Because the factor for the sensor outputs is the same as Eq. 10, we obtain the following conditional probability for a Gibbs sampling to estimate the parameters of the DMM model with activity bigrams.

$$\begin{aligned} P(z_{m}= & {} k \mid \mathbf {Z}^{\backslash m}, \mathbf {W}, \varvec{\alpha }, \varvec{\beta }) \nonumber \\\propto & {} P(z_{m} = k \mid \mathbf {Z}^{\backslash m}, \varvec{\alpha }) \frac{{\prod _{v}^{V}} \prod _{n=1}^{N_{m}^{v}} (\omega _{k,v}^{\backslash m} + \beta _{k,v} + n - 1)}{\prod _{n=1}^{N_{m}} (\omega _{k,\cdot }^{\backslash m} + \beta _{k,\cdot } + n - 1)}. \end{aligned}$$
(14)

By using Gibbs samplers described above, we obtain the learning algorithm for the DMM models, which is listed in the Appendix 1.

5 Experiments

In this study, we examine the effectiveness of DMM models in activity discovery using two publicly available datasets obtained from real-life environments. In particular, we aim to gain insight into the following research questions.

  1. 1.

    Are DMM models, which are known to be effective in clustering short texts, also effective in activity discovery? We compared the DMM models with other generative models, HMMs, LDA models and hierarchical DPM models as well as the k-means clustering method and the sequence mining method to answer this question.

  2. 2.

    Are the bigrams of activities in DMM models effective?

  3. 3.

    How does the number of clusters pre-fed to a model affect the performance? In particular, we would like to know how much overfitting to the data occurs if we apply a larger number of clusters than is strictly necessary.

  4. 4.

    How much do the hyper parameters \(\alpha\) and \(\beta\) affect the results?
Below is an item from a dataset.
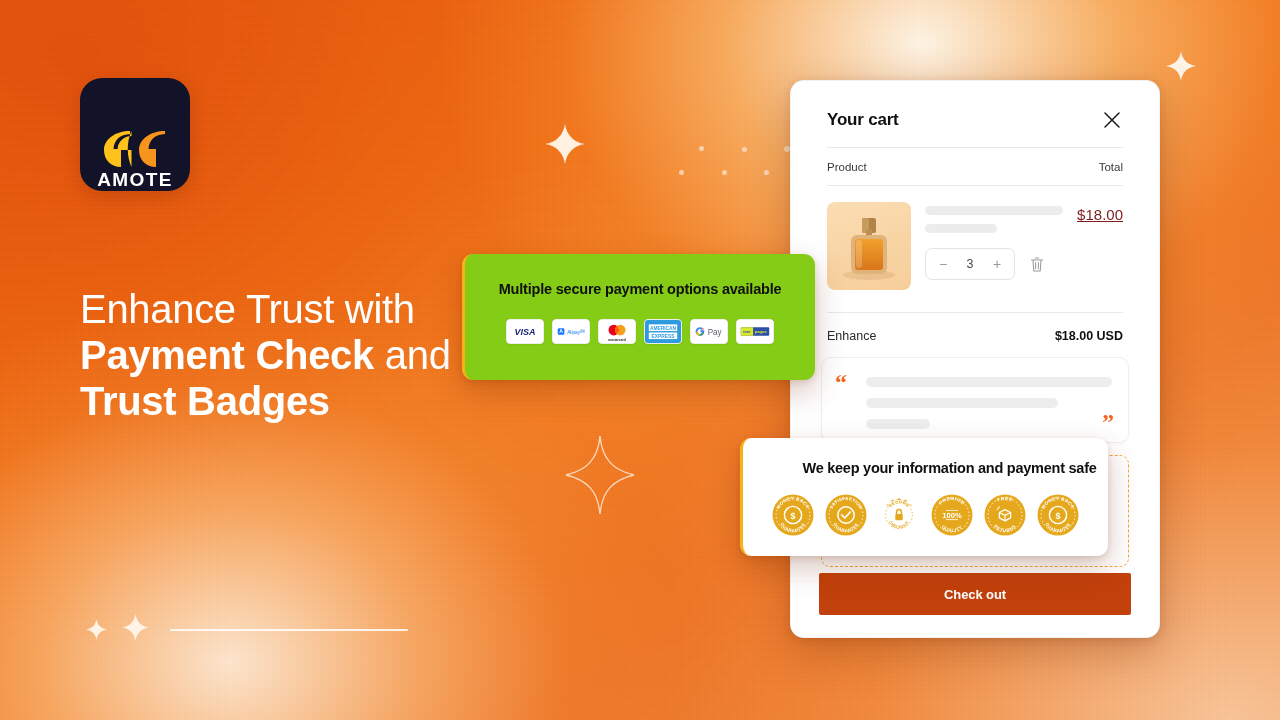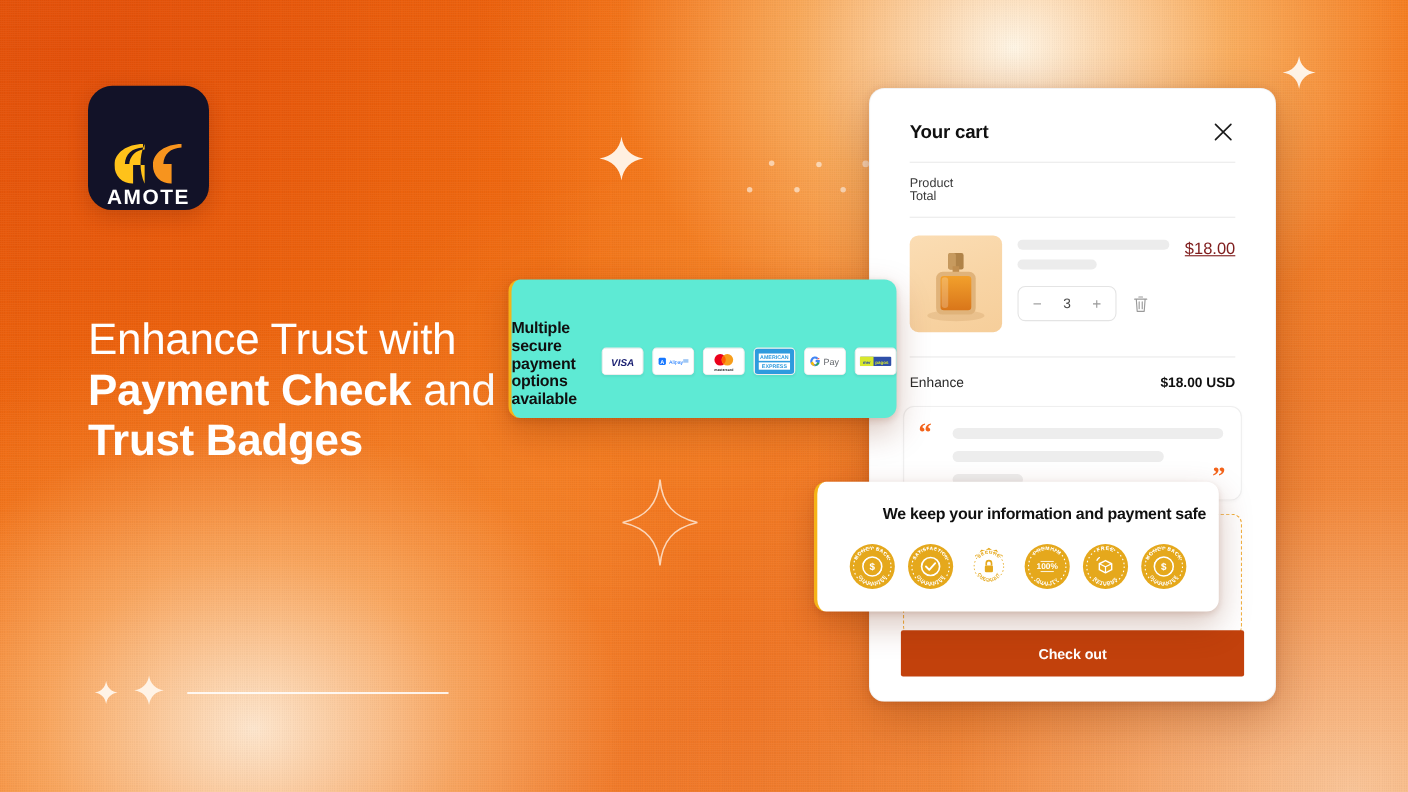"Product" #cols { flex-direction: column -> none }
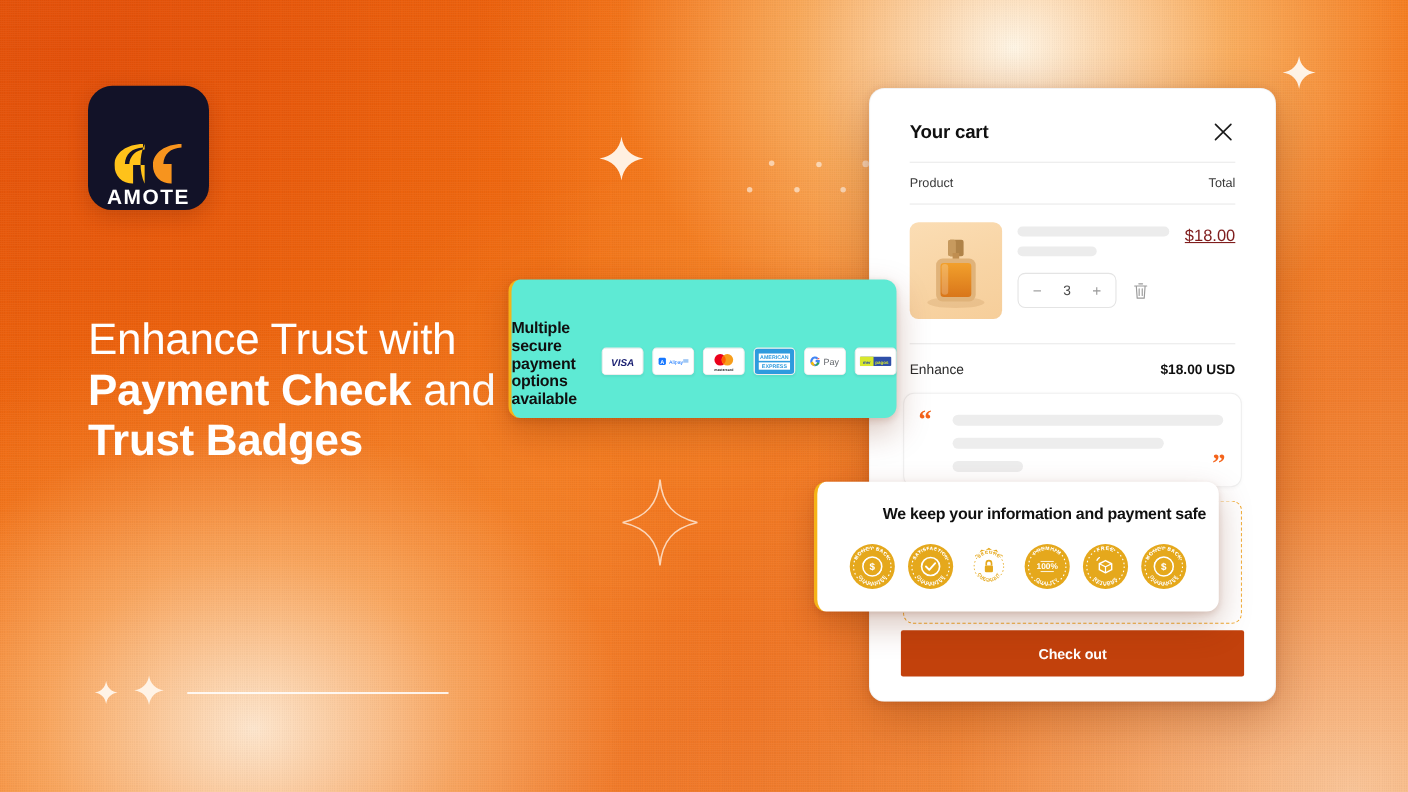"Multiple secure payment options" #paycard { background: #5eead4 -> #84cc16; flex-direction: row -> column }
In particular, we would like to know whether it is appropriate to give initial values \(\alpha _{k} = 1\) \((1 \le k \le K)\) and \(\beta _{v} = 1\) \((1 \le v \le V)\), which seems reasonable in the absence of prior knowledge.

  5. 5.

    How does the length of the analysis window affect the result? Though the use of the DMM model for short time interval seems to be effective, we would like to know the extent to which its performance degrades as the length increases.

  6. 6.

    How the data representation affect the result? Especially, we are interested in how to deal with the time intervals that have no sensor signals.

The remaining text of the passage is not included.